┏━━

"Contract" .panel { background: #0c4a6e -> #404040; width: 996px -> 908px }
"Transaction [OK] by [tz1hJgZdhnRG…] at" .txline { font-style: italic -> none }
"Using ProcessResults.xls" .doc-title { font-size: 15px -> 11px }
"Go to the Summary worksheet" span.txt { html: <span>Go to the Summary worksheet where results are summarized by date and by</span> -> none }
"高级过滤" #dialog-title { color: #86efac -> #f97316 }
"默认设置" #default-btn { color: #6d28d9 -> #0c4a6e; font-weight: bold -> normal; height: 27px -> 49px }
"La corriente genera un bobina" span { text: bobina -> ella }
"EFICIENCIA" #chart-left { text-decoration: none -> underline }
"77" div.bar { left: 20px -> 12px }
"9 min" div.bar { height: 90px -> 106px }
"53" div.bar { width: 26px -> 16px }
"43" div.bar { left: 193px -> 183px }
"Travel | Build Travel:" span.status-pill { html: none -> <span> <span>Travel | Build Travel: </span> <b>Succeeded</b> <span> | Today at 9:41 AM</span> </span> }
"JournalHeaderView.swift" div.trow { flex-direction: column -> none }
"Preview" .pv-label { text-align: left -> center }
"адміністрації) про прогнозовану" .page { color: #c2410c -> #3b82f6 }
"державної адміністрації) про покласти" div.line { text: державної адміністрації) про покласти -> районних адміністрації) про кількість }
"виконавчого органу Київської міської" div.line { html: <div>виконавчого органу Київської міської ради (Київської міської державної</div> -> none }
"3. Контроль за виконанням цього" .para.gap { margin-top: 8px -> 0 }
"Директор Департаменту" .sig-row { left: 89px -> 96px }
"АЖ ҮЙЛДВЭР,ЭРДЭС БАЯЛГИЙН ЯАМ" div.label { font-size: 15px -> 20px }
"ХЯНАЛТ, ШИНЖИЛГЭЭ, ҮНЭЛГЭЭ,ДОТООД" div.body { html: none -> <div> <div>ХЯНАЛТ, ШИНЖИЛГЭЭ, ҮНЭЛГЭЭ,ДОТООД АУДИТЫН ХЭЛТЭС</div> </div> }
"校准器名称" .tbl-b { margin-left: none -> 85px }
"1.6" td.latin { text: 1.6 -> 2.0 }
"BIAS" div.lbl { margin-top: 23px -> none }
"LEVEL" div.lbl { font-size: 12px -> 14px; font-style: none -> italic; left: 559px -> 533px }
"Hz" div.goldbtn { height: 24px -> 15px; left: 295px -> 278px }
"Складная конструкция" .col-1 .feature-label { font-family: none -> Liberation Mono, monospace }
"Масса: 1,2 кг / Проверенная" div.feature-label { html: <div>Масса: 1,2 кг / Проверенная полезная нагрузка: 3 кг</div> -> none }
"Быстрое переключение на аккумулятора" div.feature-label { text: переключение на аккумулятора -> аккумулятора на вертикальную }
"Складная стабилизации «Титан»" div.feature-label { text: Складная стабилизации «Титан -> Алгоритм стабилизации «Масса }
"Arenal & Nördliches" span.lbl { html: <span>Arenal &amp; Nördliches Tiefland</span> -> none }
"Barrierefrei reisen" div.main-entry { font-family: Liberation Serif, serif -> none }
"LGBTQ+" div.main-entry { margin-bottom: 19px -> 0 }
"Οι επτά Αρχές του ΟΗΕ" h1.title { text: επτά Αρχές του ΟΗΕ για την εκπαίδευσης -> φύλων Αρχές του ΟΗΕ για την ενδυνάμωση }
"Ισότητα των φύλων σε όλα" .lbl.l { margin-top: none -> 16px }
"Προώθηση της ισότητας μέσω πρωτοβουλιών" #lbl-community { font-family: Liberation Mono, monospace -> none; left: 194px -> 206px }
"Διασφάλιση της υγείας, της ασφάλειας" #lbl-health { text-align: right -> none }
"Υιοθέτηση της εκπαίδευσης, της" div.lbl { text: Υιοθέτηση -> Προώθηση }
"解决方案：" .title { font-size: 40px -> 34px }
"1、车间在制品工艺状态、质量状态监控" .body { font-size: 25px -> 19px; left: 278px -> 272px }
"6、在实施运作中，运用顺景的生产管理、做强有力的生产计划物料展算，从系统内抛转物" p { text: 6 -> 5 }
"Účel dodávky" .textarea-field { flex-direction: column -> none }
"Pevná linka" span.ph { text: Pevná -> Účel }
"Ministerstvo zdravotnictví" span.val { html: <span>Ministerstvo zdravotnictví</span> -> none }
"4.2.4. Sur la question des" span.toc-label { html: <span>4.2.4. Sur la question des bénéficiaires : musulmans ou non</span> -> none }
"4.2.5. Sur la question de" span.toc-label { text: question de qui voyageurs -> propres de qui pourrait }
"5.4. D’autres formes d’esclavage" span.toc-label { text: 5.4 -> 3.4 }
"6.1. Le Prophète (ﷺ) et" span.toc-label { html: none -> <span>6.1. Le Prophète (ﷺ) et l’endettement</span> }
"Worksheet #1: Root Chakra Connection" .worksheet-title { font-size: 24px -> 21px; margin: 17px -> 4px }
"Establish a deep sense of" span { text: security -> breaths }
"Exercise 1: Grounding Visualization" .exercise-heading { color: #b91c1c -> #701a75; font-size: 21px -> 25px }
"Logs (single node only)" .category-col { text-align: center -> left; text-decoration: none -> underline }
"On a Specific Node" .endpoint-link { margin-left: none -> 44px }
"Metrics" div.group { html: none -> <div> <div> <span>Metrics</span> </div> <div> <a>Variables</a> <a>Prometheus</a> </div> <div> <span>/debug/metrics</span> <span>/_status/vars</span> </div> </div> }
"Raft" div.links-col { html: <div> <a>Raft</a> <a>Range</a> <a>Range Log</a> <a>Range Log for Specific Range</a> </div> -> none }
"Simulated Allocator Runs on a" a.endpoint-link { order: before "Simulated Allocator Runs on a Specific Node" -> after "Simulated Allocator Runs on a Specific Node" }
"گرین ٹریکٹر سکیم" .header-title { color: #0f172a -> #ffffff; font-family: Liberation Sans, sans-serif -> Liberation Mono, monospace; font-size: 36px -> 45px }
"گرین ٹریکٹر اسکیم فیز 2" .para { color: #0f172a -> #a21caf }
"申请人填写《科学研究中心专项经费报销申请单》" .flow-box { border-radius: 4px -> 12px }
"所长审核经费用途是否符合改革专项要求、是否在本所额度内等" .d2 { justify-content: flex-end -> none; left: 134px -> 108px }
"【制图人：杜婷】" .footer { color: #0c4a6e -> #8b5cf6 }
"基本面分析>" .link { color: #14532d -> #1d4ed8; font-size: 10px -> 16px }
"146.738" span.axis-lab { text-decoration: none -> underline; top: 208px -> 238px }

┗━━

§ **EXERCISE OBJECTIVE**: Repeat the listing above word for word, with no line missing.

§ **FINISHED EXERCISE**:
"Contract" .panel { background: #0c4a6e -> #404040; width: 996px -> 908px }
"Transaction [OK] by [tz1hJgZdhnRG…] at" .txline { font-style: italic -> none }
"Using ProcessResults.xls" .doc-title { font-size: 15px -> 11px }
"Go to the Summary worksheet" span.txt { html: <span>Go to the Summary worksheet where results are summarized by date and by</span> -> none }
"高级过滤" #dialog-title { color: #86efac -> #f97316 }
"默认设置" #default-btn { color: #6d28d9 -> #0c4a6e; font-weight: bold -> normal; height: 27px -> 49px }
"La corriente genera un bobina" span { text: bobina -> ella }
"EFICIENCIA" #chart-left { text-decoration: none -> underline }
"77" div.bar { left: 20px -> 12px }
"9 min" div.bar { height: 90px -> 106px }
"53" div.bar { width: 26px -> 16px }
"43" div.bar { left: 193px -> 183px }
"Travel | Build Travel:" span.status-pill { html: none -> <span> <span>Travel | Build Travel: </span> <b>Succeeded</b> <span> | Today at 9:41 AM</span> </span> }
"JournalHeaderView.swift" div.trow { flex-direction: column -> none }
"Preview" .pv-label { text-align: left -> center }
"адміністрації) про прогнозовану" .page { color: #c2410c -> #3b82f6 }
"державної адміністрації) про покласти" div.line { text: державної адміністрації) про покласти -> районних адміністрації) про кількість }
"виконавчого органу Київської міської" div.line { html: <div>виконавчого органу Київської міської ради (Київської міської державної</div> -> none }
"3. Контроль за виконанням цього" .para.gap { margin-top: 8px -> 0 }
"Директор Департаменту" .sig-row { left: 89px -> 96px }
"АЖ ҮЙЛДВЭР,ЭРДЭС БАЯЛГИЙН ЯАМ" div.label { font-size: 15px -> 20px }
"ХЯНАЛТ, ШИНЖИЛГЭЭ, ҮНЭЛГЭЭ,ДОТООД" div.body { html: none -> <div> <div>ХЯНАЛТ, ШИНЖИЛГЭЭ, ҮНЭЛГЭЭ,ДОТООД АУДИТЫН ХЭЛТЭС</div> </div> }
"校准器名称" .tbl-b { margin-left: none -> 85px }
"1.6" td.latin { text: 1.6 -> 2.0 }
"BIAS" div.lbl { margin-top: 23px -> none }
"LEVEL" div.lbl { font-size: 12px -> 14px; font-style: none -> italic; left: 559px -> 533px }
"Hz" div.goldbtn { height: 24px -> 15px; left: 295px -> 278px }
"Складная конструкция" .col-1 .feature-label { font-family: none -> Liberation Mono, monospace }
"Масса: 1,2 кг / Проверенная" div.feature-label { html: <div>Масса: 1,2 кг / Проверенная полезная нагрузка: 3 кг</div> -> none }
"Быстрое переключение на аккумулятора" div.feature-label { text: переключение на аккумулятора -> аккумулятора на вертикальную }
"Складная стабилизации «Титан»" div.feature-label { text: Складная стабилизации «Титан -> Алгоритм стабилизации «Масса }
"Arenal & Nördliches" span.lbl { html: <span>Arenal &amp; Nördliches Tiefland</span> -> none }
"Barrierefrei reisen" div.main-entry { font-family: Liberation Serif, serif -> none }
"LGBTQ+" div.main-entry { margin-bottom: 19px -> 0 }
"Οι επτά Αρχές του ΟΗΕ" h1.title { text: επτά Αρχές του ΟΗΕ για την εκπαίδευσης -> φύλων Αρχές του ΟΗΕ για την ενδυνάμωση }
"Ισότητα των φύλων σε όλα" .lbl.l { margin-top: none -> 16px }
"Προώθηση της ισότητας μέσω πρωτοβουλιών" #lbl-community { font-family: Liberation Mono, monospace -> none; left: 194px -> 206px }
"Διασφάλιση της υγείας, της ασφάλειας" #lbl-health { text-align: right -> none }
"Υιοθέτηση της εκπαίδευσης, της" div.lbl { text: Υιοθέτηση -> Προώθηση }
"解决方案：" .title { font-size: 40px -> 34px }
"1、车间在制品工艺状态、质量状态监控" .body { font-size: 25px -> 19px; left: 278px -> 272px }
"6、在实施运作中，运用顺景的生产管理、做强有力的生产计划物料展算，从系统内抛转物" p { text: 6 -> 5 }
"Účel dodávky" .textarea-field { flex-direction: column -> none }
"Pevná linka" span.ph { text: Pevná -> Účel }
"Ministerstvo zdravotnictví" span.val { html: <span>Ministerstvo zdravotnictví</span> -> none }
"4.2.4. Sur la question des" span.toc-label { html: <span>4.2.4. Sur la question des bénéficiaires : musulmans ou non</span> -> none }
"4.2.5. Sur la question de" span.toc-label { text: question de qui voyageurs -> propres de qui pourrait }
"5.4. D’autres formes d’esclavage" span.toc-label { text: 5.4 -> 3.4 }
"6.1. Le Prophète (ﷺ) et" span.toc-label { html: none -> <span>6.1. Le Prophète (ﷺ) et l’endettement</span> }
"Worksheet #1: Root Chakra Connection" .worksheet-title { font-size: 24px -> 21px; margin: 17px -> 4px }
"Establish a deep sense of" span { text: security -> breaths }
"Exercise 1: Grounding Visualization" .exercise-heading { color: #b91c1c -> #701a75; font-size: 21px -> 25px }
"Logs (single node only)" .category-col { text-align: center -> left; text-decoration: none -> underline }
"On a Specific Node" .endpoint-link { margin-left: none -> 44px }
"Metrics" div.group { html: none -> <div> <div> <span>Metrics</span> </div> <div> <a>Variables</a> <a>Prometheus</a> </div> <div> <span>/debug/metrics</span> <span>/_status/vars</span> </div> </div> }
"Raft" div.links-col { html: <div> <a>Raft</a> <a>Range</a> <a>Range Log</a> <a>Range Log for Specific Range</a> </div> -> none }
"Simulated Allocator Runs on a" a.endpoint-link { order: before "Simulated Allocator Runs on a Specific Node" -> after "Simulated Allocator Runs on a Specific Node" }
"گرین ٹریکٹر سکیم" .header-title { color: #0f172a -> #ffffff; font-family: Liberation Sans, sans-serif -> Liberation Mono, monospace; font-size: 36px -> 45px }
"گرین ٹریکٹر اسکیم فیز 2" .para { color: #0f172a -> #a21caf }
"申请人填写《科学研究中心专项经费报销申请单》" .flow-box { border-radius: 4px -> 12px }
"所长审核经费用途是否符合改革专项要求、是否在本所额度内等" .d2 { justify-content: flex-end -> none; left: 134px -> 108px }
"【制图人：杜婷】" .footer { color: #0c4a6e -> #8b5cf6 }
"基本面分析>" .link { color: #14532d -> #1d4ed8; font-size: 10px -> 16px }
"146.738" span.axis-lab { text-decoration: none -> underline; top: 208px -> 238px }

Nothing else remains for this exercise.